La dame du bateau était gentille, se dit Michel Corsek dans sa chambre d’hôtel en se préparant pour l’apéro. Il a lavé son short de bain et son T-shirt et les a étendus au-dessus de la baignoire après avoir pris sa douche. Il a trié ses photos et remis de l’ordre dans sa valise. Demain il demandera au personnel de nettoyage de passer l’aspirateur dans les coins de la chambre après s’être excusé pour le sable. Il chantonne un air de Charles Trenet en se rasant pour la deuxième fois de la journée ; Michel Corsek a le système pileux très développé mais il aime être rasé de près, c’est une question de respect. Il a repassé sa chemise rayée et son pantalon de lin le matin même. Il n’a plus qu’à finir de cirer ses mocassins en cuir et il sera paré.
Michel Corsek est le premier dans le hall de l’hôtel. Même les organisateurs arrivent deux minutes après lui. La ponctualité, c’est aussi une question de respect pour Michel Corsek ; c’est pour ça qu’il est toujours un quart d’heure en avance.

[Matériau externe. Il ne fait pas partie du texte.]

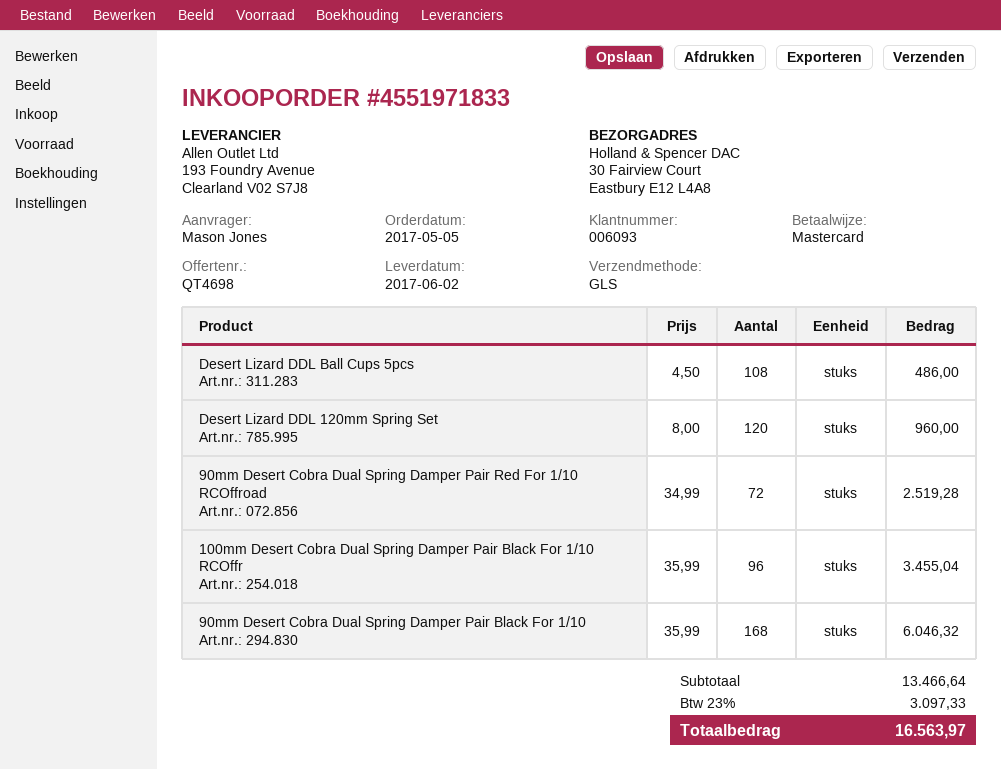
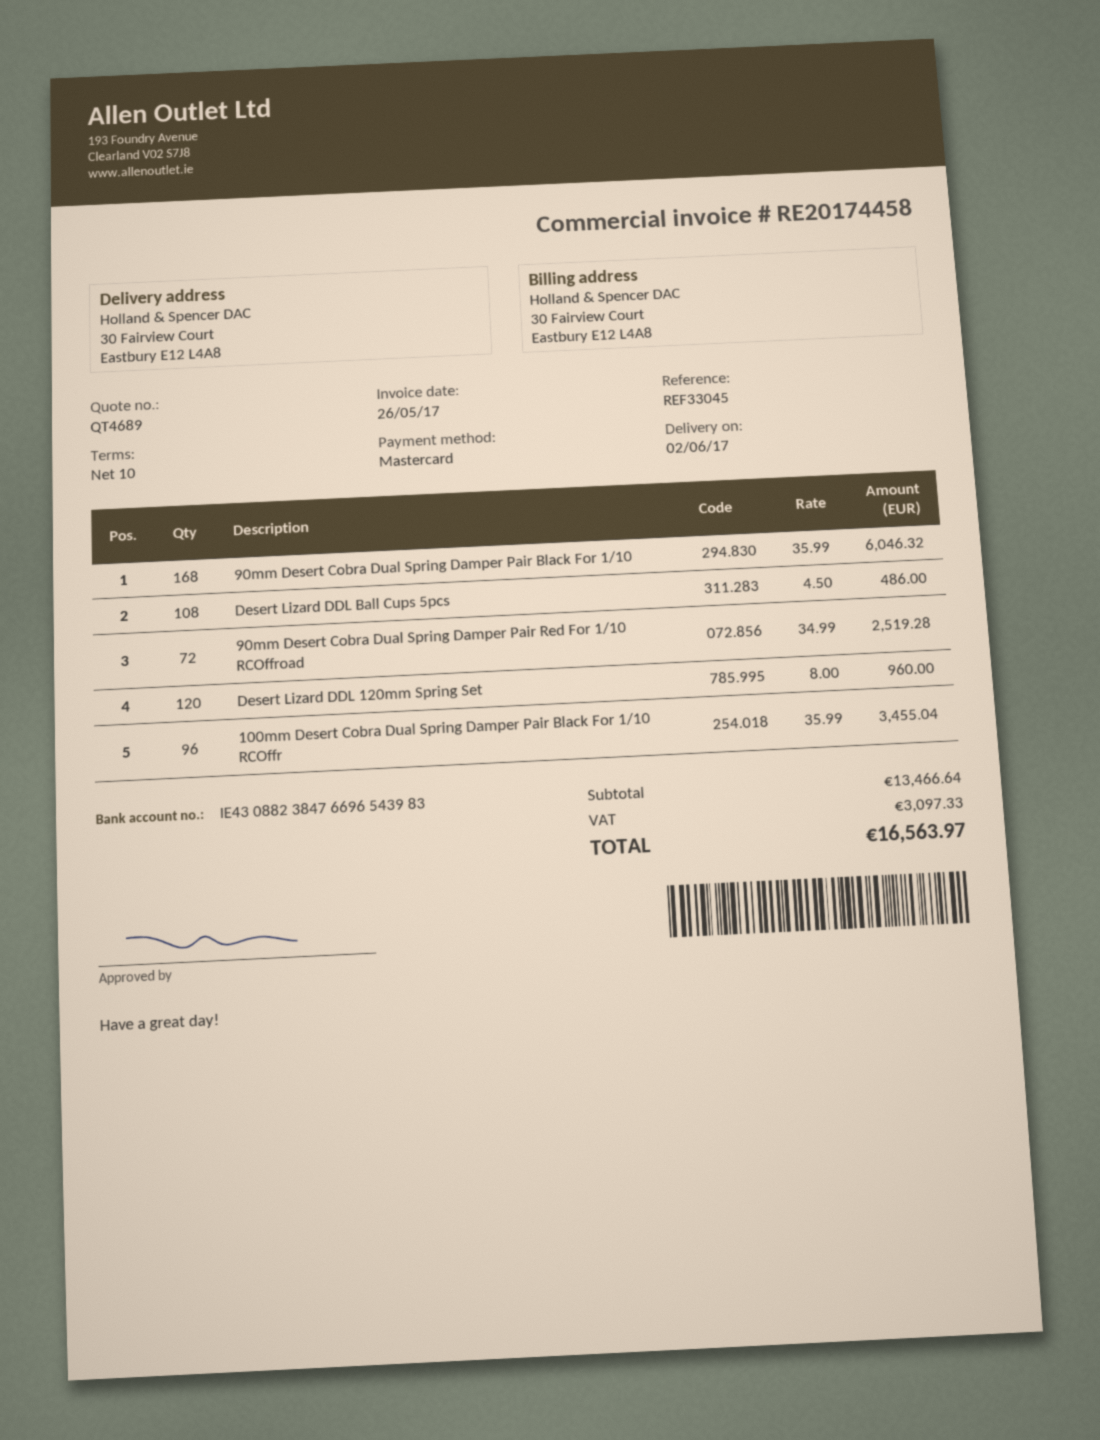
quote number: QT4698 -> QT4689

Ce soir on prend l’apéro chez Lulu. Michel est content, il pourra la remercier de façon présentable, sans relents ni sueurs froides. Peut-être même qu’il lui achètera un bibelot en céramique posé sur son étagère et censé éloigner le mauvais œil. Michel Corsek n’y croit pas à tout ça, mais si c’est pour faire plaisir, c’est différent.

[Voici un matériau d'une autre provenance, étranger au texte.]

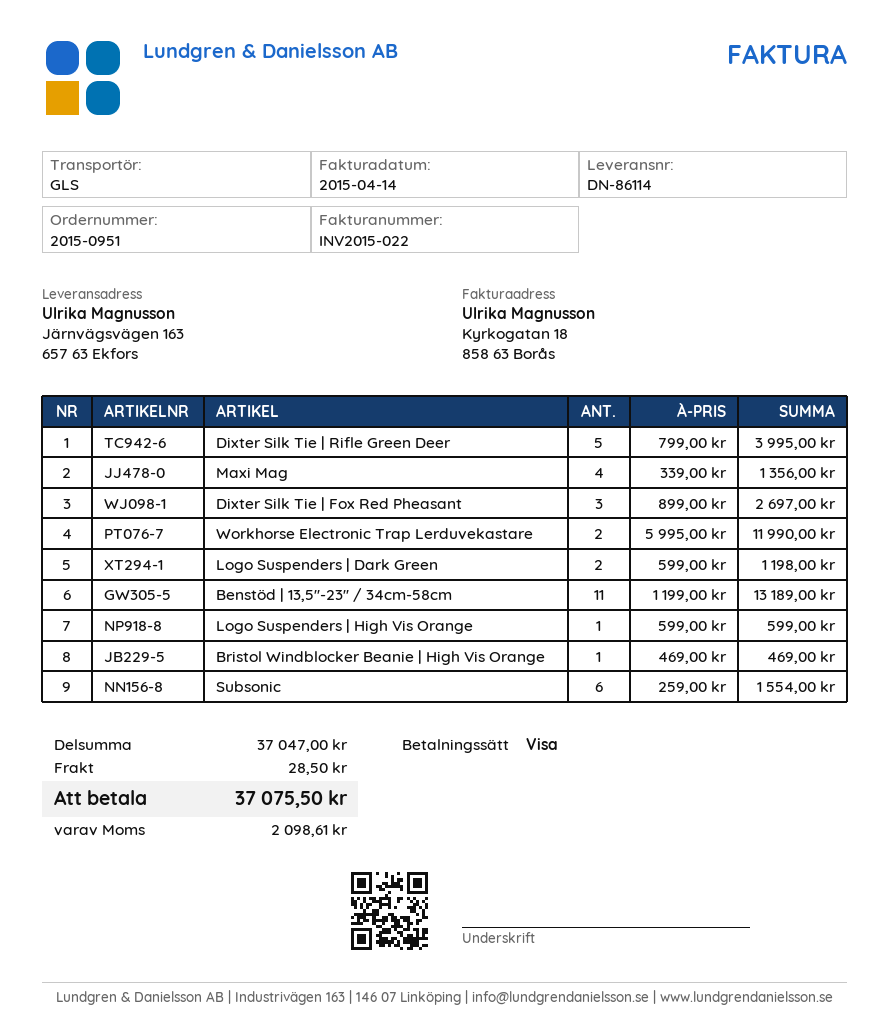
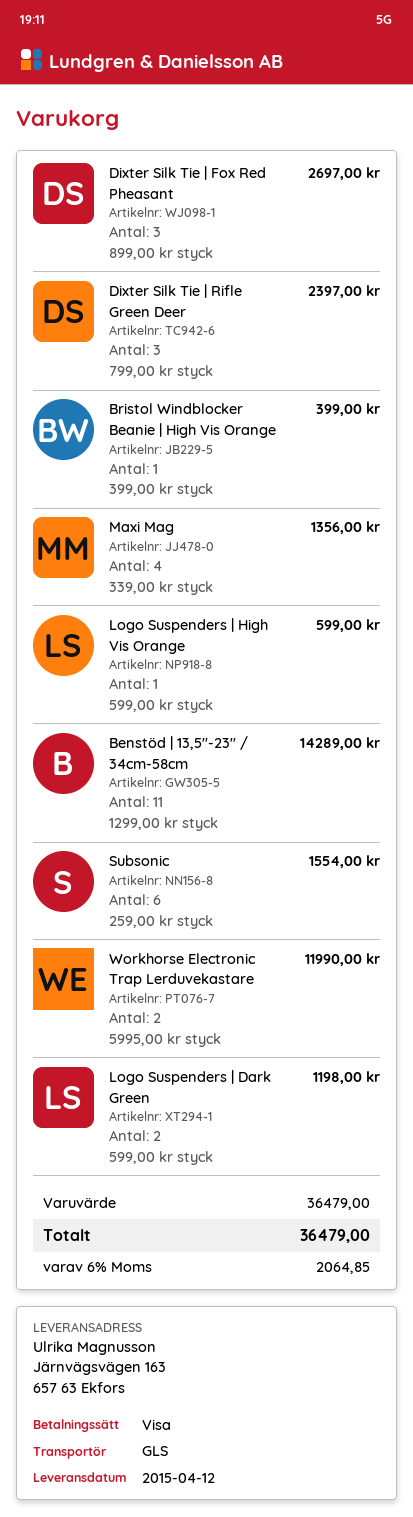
Dixter Silk Tie | Rifle Green Deer: 5 x 799.00 = 3995.00 -> 3 x 799.00 = 2397.00
Benstöd | 13,5''-23'' / 34cm-58cm: 11 x 1199.00 = 13189.00 -> 11 x 1299.00 = 14289.00
Bristol Windblocker Beanie | High Vis Orange: 1 x 469.00 = 469.00 -> 1 x 399.00 = 399.00
subtotal: 37047.00 -> 36479.00
shipping: 28.50 -> none
tax: 2098.61 -> 2064.85
total: 37075.50 -> 36479.00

Alors que le minibus arrive à la petite cabane, que Lulu a agrandi en empruntant les tables des restaurants alentour – contre une commission, en Grèce on s’entraide monsieur – Michel aperçoit Lulu conversant avidement avec un grand monsieur à la peau dorée et au corps sculptural même dans ses vêtements trop serrés. Niveau taille, Michel Corsek n’a pas de soucis à se faire, mais c’est pas exactement le même maintien dirons-nous. Pourtant c’est pas faute d’avoir entendu sa mère lui rabâcher de se tenir droit toute son enfance s’il ne voulait pas pousser de travers ; les parents se rendent pas compte parfois. En plus, le grand barbu aux tatouages exotiques a l’air d’avoir de la conversation : Lulu n’arrête pas de rire aux éclats. Lulu Laffryte et le grand musclé viennent les accueillir au minibus avec des mini cocktails à la fraise. Elle présente son colocataire au groupe déjà sous le charme de son sourire de vandale : « Hercule Chopinaud, pour votre plaisir ! » enchaîne-t-il sans cesser de sourire, comme si c’était possible.